Debora è madre, comprende una situazione che la interpella e si dimostra donna responsabile, capace cioè di rispondere in prima persona, lasciandosi coinvolgere – alzandosi in piedi e agendo – e comprendendo che bisogna chiamare altri. Un tratto femminile e modernissimo – ha sottolineato la teologa – quello di chi aiuta l’altro a mettersi a disposizione perchè ciascuno ha qualcosa da dare. Essere madre significa assumere la causa del popolo che è la causa del futuro, avviando cioè quei processi che aiuteranno le prossime generazioni a vivere in pace.

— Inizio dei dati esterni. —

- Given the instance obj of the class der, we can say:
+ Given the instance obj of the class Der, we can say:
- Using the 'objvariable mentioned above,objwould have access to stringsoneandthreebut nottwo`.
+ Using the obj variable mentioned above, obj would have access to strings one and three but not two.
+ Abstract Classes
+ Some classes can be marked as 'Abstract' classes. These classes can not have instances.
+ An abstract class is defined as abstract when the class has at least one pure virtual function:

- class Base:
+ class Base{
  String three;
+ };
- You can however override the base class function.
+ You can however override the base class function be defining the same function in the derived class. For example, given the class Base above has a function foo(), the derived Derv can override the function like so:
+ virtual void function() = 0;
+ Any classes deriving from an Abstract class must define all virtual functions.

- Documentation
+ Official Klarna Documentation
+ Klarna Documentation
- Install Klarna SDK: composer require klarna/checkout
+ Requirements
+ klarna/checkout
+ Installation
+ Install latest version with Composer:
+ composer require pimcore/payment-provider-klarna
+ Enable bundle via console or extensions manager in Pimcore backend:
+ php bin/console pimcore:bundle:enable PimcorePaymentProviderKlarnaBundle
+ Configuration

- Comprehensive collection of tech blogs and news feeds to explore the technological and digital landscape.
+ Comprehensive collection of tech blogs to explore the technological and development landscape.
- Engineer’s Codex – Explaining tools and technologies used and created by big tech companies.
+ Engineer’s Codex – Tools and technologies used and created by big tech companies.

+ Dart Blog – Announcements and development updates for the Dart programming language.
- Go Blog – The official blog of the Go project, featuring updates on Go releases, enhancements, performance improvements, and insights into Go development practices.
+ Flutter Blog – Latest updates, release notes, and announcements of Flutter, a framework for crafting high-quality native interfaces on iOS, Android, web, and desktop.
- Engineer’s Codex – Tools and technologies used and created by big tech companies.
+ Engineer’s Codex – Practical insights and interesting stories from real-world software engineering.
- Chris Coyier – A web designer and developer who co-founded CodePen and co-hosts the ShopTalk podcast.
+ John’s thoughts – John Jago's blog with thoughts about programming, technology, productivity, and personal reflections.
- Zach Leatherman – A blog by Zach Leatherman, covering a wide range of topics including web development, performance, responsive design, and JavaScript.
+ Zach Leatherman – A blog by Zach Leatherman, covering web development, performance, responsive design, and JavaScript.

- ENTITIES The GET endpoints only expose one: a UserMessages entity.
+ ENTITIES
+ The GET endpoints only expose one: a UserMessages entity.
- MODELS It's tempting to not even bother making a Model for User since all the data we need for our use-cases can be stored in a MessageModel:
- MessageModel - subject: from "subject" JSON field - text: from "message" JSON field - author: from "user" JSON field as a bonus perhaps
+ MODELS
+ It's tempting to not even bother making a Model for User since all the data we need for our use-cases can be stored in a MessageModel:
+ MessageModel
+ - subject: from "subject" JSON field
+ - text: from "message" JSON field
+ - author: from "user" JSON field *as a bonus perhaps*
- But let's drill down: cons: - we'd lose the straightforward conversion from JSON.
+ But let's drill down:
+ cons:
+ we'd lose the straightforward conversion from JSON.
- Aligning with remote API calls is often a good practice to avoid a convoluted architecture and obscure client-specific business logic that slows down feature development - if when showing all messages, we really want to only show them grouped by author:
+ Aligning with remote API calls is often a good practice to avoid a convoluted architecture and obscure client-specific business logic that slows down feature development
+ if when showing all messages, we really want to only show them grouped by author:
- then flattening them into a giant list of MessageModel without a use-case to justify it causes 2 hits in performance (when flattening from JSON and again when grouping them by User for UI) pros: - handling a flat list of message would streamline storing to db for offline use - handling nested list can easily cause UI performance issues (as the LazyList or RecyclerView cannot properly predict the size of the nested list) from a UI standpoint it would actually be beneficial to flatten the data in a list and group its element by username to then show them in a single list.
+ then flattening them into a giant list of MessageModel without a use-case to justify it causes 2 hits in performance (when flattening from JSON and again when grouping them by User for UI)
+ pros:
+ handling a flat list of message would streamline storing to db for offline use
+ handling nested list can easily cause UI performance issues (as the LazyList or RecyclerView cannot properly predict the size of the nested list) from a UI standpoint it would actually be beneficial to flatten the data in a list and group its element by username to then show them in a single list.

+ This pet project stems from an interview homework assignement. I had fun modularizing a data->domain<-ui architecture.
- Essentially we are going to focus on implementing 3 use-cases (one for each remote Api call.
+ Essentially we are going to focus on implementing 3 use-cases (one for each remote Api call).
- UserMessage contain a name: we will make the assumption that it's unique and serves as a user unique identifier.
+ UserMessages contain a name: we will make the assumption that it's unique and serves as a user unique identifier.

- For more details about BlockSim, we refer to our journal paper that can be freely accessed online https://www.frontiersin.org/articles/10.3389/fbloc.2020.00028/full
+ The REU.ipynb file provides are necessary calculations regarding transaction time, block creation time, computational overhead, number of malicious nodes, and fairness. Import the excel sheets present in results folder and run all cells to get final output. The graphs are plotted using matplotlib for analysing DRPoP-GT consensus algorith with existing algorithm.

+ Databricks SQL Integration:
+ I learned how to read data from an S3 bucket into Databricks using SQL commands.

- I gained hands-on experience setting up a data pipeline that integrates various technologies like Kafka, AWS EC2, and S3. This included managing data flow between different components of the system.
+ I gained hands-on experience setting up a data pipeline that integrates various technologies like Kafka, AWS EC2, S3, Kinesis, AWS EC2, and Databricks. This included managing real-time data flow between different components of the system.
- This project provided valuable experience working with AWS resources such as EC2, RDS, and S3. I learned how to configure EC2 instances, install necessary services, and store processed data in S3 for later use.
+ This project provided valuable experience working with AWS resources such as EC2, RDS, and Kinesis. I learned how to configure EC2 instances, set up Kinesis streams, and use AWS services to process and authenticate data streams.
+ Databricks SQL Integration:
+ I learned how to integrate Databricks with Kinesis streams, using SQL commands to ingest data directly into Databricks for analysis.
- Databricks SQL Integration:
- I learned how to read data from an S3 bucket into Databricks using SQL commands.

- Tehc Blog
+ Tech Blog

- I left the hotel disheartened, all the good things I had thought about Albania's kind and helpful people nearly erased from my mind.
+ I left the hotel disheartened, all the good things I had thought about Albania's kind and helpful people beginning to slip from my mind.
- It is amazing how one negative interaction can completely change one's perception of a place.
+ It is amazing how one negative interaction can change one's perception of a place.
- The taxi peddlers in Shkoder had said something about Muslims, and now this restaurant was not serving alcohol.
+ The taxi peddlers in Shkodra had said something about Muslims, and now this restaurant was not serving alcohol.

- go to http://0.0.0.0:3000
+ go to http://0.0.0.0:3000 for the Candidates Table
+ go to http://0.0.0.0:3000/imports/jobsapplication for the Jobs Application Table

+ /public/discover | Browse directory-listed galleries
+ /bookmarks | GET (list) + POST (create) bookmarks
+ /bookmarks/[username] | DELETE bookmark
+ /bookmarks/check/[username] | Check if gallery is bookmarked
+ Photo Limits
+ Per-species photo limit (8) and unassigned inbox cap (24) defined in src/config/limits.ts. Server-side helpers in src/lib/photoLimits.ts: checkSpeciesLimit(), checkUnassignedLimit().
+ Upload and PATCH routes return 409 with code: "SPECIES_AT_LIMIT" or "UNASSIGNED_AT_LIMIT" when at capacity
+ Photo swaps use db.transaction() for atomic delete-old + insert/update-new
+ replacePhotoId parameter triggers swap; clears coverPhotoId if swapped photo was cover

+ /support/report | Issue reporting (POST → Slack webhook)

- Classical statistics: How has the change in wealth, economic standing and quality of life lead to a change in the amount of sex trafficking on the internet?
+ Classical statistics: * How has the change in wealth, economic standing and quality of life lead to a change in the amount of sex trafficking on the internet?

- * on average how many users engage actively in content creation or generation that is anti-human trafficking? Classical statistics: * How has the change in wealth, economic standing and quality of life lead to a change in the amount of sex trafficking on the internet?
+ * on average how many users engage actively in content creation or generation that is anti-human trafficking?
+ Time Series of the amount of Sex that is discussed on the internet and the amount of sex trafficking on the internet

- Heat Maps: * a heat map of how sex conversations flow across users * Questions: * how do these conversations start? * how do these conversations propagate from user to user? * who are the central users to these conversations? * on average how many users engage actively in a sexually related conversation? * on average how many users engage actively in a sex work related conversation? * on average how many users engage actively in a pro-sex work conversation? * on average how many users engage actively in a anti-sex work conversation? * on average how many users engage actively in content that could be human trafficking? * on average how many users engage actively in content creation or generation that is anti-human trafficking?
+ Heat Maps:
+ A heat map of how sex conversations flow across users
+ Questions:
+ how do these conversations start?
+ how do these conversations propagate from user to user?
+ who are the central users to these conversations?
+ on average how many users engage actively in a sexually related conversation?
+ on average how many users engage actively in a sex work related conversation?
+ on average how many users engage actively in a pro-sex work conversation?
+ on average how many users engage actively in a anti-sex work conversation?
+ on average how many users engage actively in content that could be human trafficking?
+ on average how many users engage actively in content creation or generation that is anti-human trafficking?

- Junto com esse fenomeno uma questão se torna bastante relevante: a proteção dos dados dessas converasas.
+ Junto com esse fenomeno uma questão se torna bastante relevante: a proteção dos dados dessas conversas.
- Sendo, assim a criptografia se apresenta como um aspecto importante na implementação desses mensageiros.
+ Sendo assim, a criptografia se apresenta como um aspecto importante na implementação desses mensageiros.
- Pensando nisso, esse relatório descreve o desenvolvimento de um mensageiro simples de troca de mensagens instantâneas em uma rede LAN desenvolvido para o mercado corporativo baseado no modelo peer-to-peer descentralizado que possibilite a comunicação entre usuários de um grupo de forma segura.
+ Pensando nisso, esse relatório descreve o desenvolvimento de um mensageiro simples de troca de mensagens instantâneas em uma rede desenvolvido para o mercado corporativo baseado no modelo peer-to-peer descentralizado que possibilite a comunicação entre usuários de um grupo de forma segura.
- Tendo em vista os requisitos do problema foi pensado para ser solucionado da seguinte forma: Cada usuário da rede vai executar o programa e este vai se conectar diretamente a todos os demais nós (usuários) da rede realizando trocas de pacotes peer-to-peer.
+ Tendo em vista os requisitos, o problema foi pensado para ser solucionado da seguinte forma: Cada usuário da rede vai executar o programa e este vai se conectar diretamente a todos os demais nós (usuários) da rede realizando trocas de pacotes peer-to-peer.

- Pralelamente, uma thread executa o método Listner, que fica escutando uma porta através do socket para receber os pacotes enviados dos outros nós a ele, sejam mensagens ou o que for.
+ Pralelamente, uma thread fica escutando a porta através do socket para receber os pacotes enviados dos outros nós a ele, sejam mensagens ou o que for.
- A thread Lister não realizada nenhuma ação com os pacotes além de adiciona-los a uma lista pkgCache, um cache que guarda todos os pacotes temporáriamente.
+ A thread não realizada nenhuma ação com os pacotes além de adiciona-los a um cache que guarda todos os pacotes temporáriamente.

Il popolo ha poi bisogno di fare memoria, ecco il canto, che ricorda come la vittoria sia giunta perchè frutto della collaborazione, del sentirsi uniti. Il canto fa capire anche molto di Dio, un Dio che chiama a corresponsabilità, libero, liberante e rispettoso della libertà umana: chiama ma non obbliga e anche chi non ha agito è comunque chiamato a essere grato e ricordare.
Cosa dice a noi allora la più antica pagina della Scrittura? Ci lasciamo interpellare dalla realta? La nostra preghiera è mossa dagli eventi, da quanto accade intorno a noi? Ci rendiamo conto che c’è una corresponsabilità – vale nel matrimonio, nell’educazione, nel lavoro, nella Chiesa – fra uomo e donna? Riusciamo a farci coinvolgere? C’è un contributo che il Signore aspetta da noi?
La profezia è un dono battesimale – ha ricordato Emanuela Buccioni – che aspetta di essere realizzato: aiuta a discernere il bene dal male, il buono dal migliore per scegliere quello che porta frutto. Il profeta cerca di comprendere il proprio presente alla luce di ciò che sa di Dio, apre percorsi di speranza, una parola questa che ha la stessa radice di seme, c’entra con la semina e una attesa attiva: magari non vedremo i frutti ma avremo fatto la nostra parte, a ciascuno spetta collaborare, rimuovere gli ostacoli, prima di tutti dentro se stessi, e lasciare agire Dio.
Da qui la domanda finale del Vescovo: «Stiamo coltivando la nostra coscienza per assumere le nostre responsabilità? ». A ciascuno la risposta. E i compiti a casa. (fra. co.)